The last point there might help distribute the work a bit better. For a while now I've been wondering whether the base BatchSpawner class needs a refactor, it has quite so many options it's become a repository of all the different ways a batch spawner could work and that doesn't seem like ideal use of inheritance. There's all kinds of doodads hanging off every spawner because of it. Sure, they don't get used, but the model has become "attach what you need in the base class." It's often the easiest way to go!

rcthomas avatar Oct 08 '18 15:10 rcthomas

+1 to everything. I had tried part of this in SPAWNERS.md and will continue trying to

  • I'm not of the opinion that every center deploying batchspawner should contribute their own customizations of various BatchSpawners back to batchspawner here. Some things only make sense where you are! For instance we use our own SlurmSpawner because we don't use -p at all, have custom Slurm options (--image for Shifter image, support for SDN, etc). We should think about whether the current implementations provided with the package are converged and useful reference implementations, but maybe encourage sites to use the lower level interfaces when it's more appropriate.

The last point there might help distribute the work a bit better. For a while now I've been wondering whether the base BatchSpawner class needs a refactor, it has quite so many options it's become a repository of all the different ways a batch spawner could work and that doesn't seem like ideal use of inheritance. There's all kinds of doodads hanging off every spawner because of it. Sure, they don't get used, but the model has become "attach what you need in the base class." It's often the easiest way to go!

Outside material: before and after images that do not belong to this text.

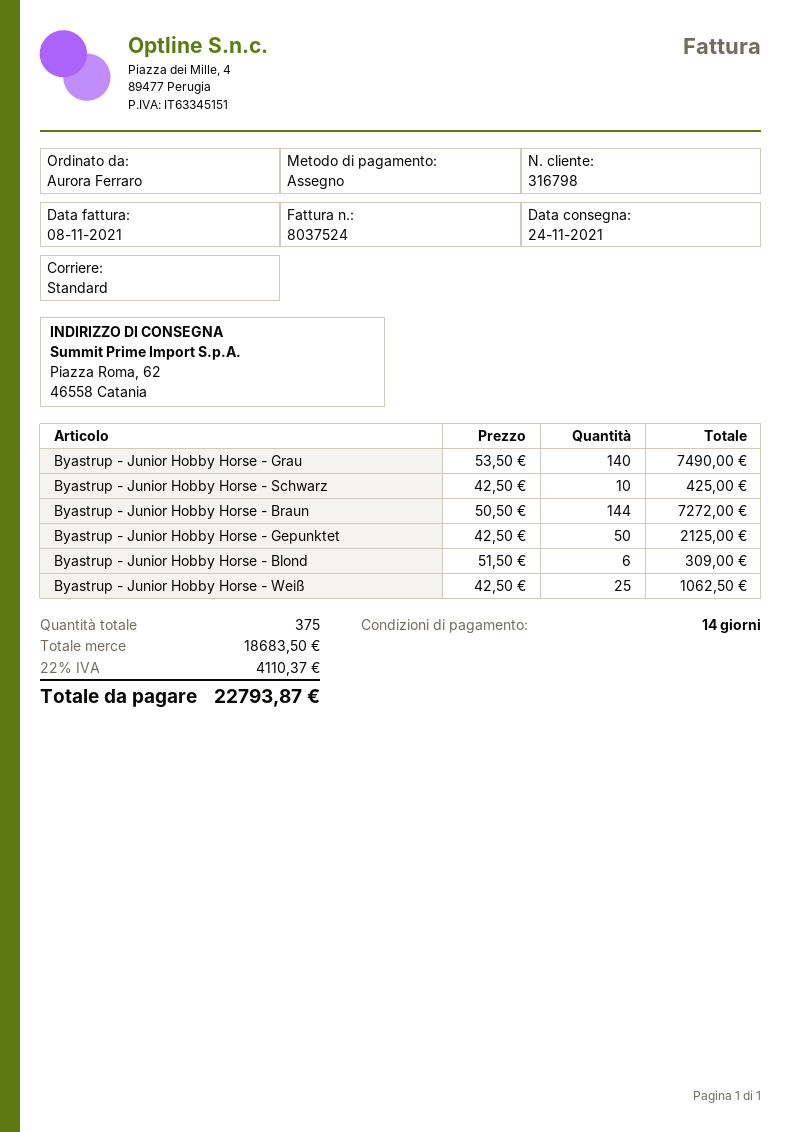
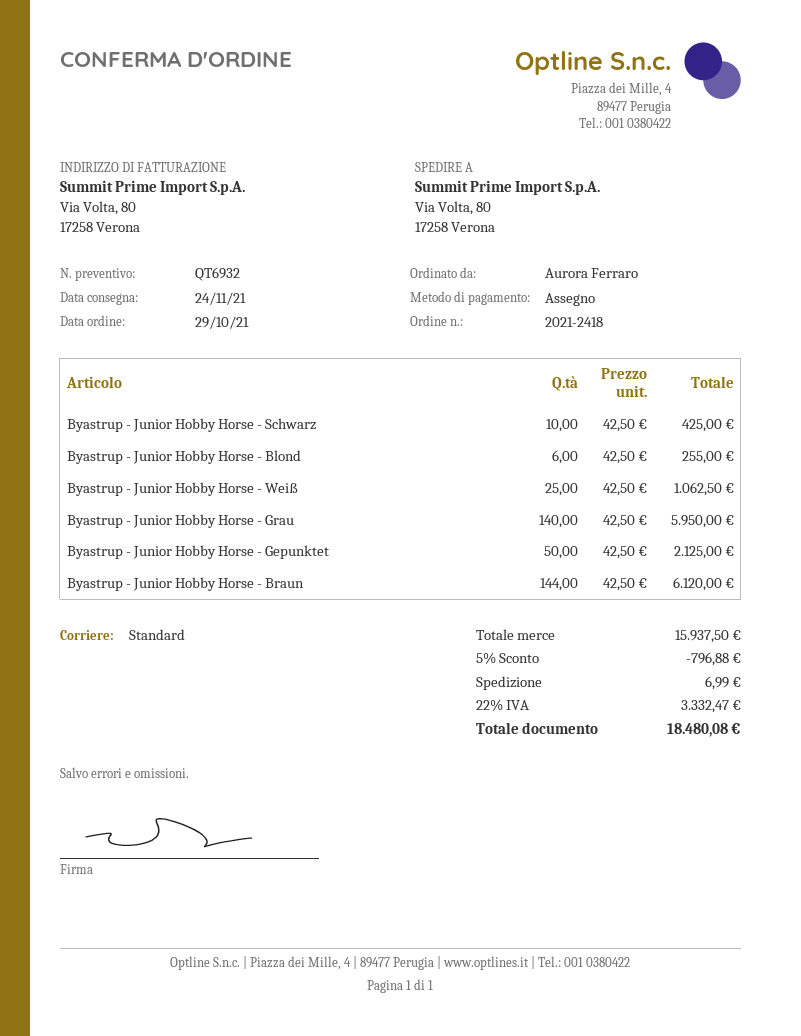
ship to: Piazza Roma, 62, 46558 Catania -> Via Volta, 80, 17258 Verona
Byastrup - Junior Hobby Horse - Grau: 140 x 53.50 = 7490.00 -> 140 x 42.50 = 5950.00
Byastrup - Junior Hobby Horse - Braun: 144 x 50.50 = 7272.00 -> 144 x 42.50 = 6120.00
Byastrup - Junior Hobby Horse - Blond: 6 x 51.50 = 309.00 -> 6 x 42.50 = 255.00
subtotal: 18683.50 -> 15937.50
discount: none -> 5% = 796.88
shipping: none -> 6.99
tax: 22% = 4110.37 -> 22% = 3332.47
total: 22793.87 -> 18480.08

I thought this comment by @minrk was quite insightful and matches our case: https://github.com/jupyterhub/kubespawner/issues/248#issue-351849695 . We don't need to re-implement all batch system options, because req_options can set most everything. Most other options should be optional of some form (like --partition already is in fact). With jinja2 tempalting, we can reduce the need for divergence and also make somewhat reasonable default, I hope.

Thanks for the feedback!

rkdarst avatar Oct 08 '18 18:10 rkdarst

Agreed, I do think batchspawner is suffering from the people with necessary expertise (myself included!) not having the time to properly maintain it. I think it would be worthwhile to have a discussion here about how to address that. I think it mainly comes down to having more than one maintainer suitably empowered to merge branches and ultimately cut a release -- and getting there requires both people, and putting some workflow in place so we don't step on each others' toes.

In parallel with that discussion, I would like to propose taking the next week or two to really push on these remaining PRs and see if we can get the next release done.

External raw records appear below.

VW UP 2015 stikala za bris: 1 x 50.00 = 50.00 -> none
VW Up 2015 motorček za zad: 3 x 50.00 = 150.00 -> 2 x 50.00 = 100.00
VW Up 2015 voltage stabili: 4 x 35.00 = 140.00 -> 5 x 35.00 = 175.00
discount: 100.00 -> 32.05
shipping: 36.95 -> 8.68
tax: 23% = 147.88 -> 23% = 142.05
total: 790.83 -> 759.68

mbmilligan avatar Oct 10 '18 21:10 mbmilligan

I can also give a bit of help

zonca avatar Nov 08 '18 20:11 zonca

We need people who can debug and test, people who can make changes, and people who can approve and provide advice. The last category can also come from JupyterHub, the first we have enough on the issue tracker. And the middle I think is OK too.

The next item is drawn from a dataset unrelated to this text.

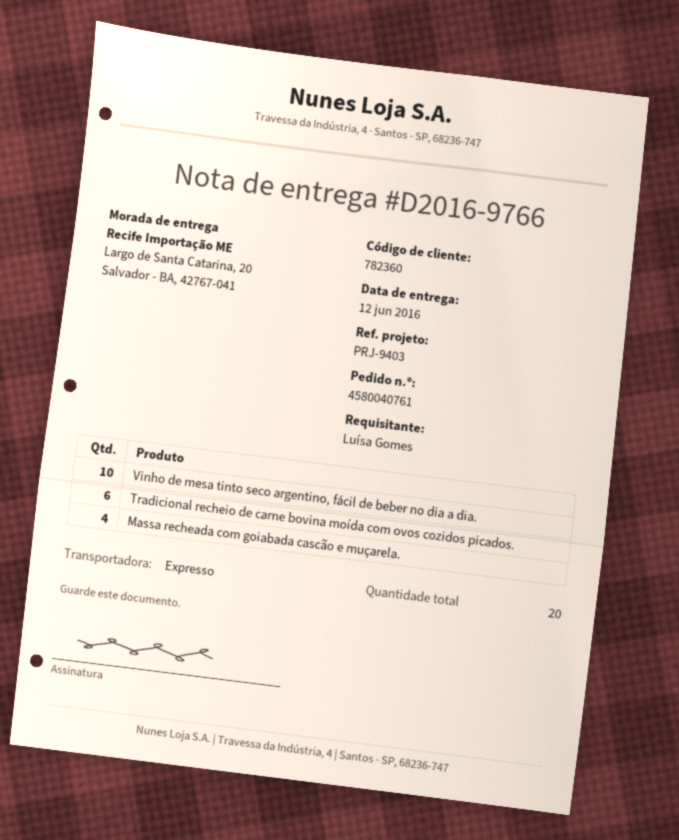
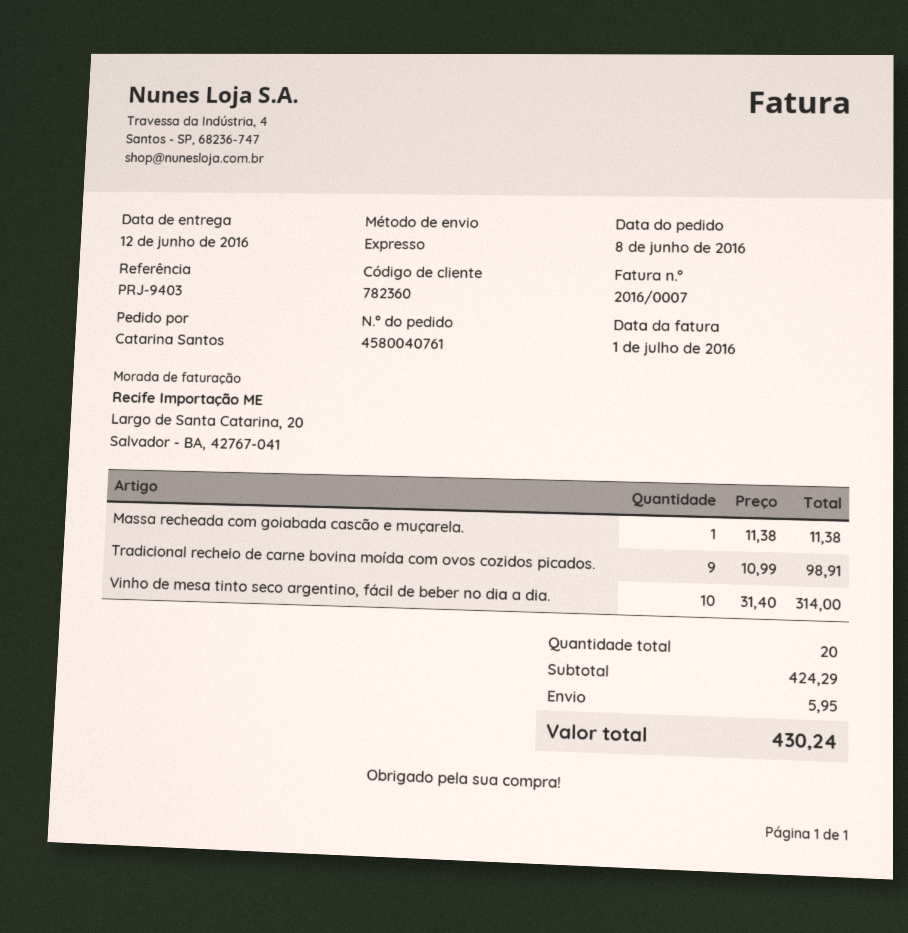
ordered by: Luísa Gomes -> Catarina Santos
Tradicional recheio de carne bovina moída com ovos cozidos picados.: 6 -> 9
Massa recheada com goiabada cascão e muçarela.: 4 -> 1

So, what should we do... here is my proposal:

  • Get more people who can accept pull requests, even if they aren't fully able to determine if they are perfect. They can at least serve as a second set of eyes and make sure tests are reasonable. (in other words, if it takes a long time for fixes to go in, it's better to take possibly not working fixes than nothing, because at least it can be iterated).
  • Drop Python 3.4 support and maybe JH 0.7 support. It would be good to support them, but with limited resources we probably need to look to the future more, especially if people familiar with older versions aren't around so much.
  • Adopt a slightly more aggressive development cycle. It would be better to be conservative, but a faster cycle allows new contributors to get battle tested sooner, which will help us stabilize in the medium term.

What do you think? Most importantly, who can we get to review pull requests more quickly? That is needed, even in the current situation.

rkdarst avatar Feb 04 '19 14:02 rkdarst

The number of issues, old, and duplicate PRs continues to grow. The number of issues we get shows that people are continuing to use batchspawner at a regular pace, and not keeping it updated isn't doing the community any favors.

At this point I think faster development is better, even at the cost of more short-term bugs. We are a bit unique in that everyone's clusters are a bit unique (hard to actually test bugs), but also the users tend to be skilled and can give good help back. Monthly video meetings would be nice but not sufficient unless there is also active discussion.

I can volunteer to be an alternative PR acceptor (but in that case we would need other reviewers too). I can't promise to do everything perfectly, but can keep things moving and fix bugs when they get through... which is the important thing for now.

Does anyone have a fork which they would like to keep more up to date, as a parallel master merging changes sooner? I can make such a fork in NordicHPC or AaltoScienceIT which we can use if needed.

rkdarst avatar Jul 08 '19 01:07 rkdarst

@mbmilligan @rcthomas can you please give @rkdarst powers to help maintain this repo (I can't)? I don't have any bandwidth right now to help triage issues.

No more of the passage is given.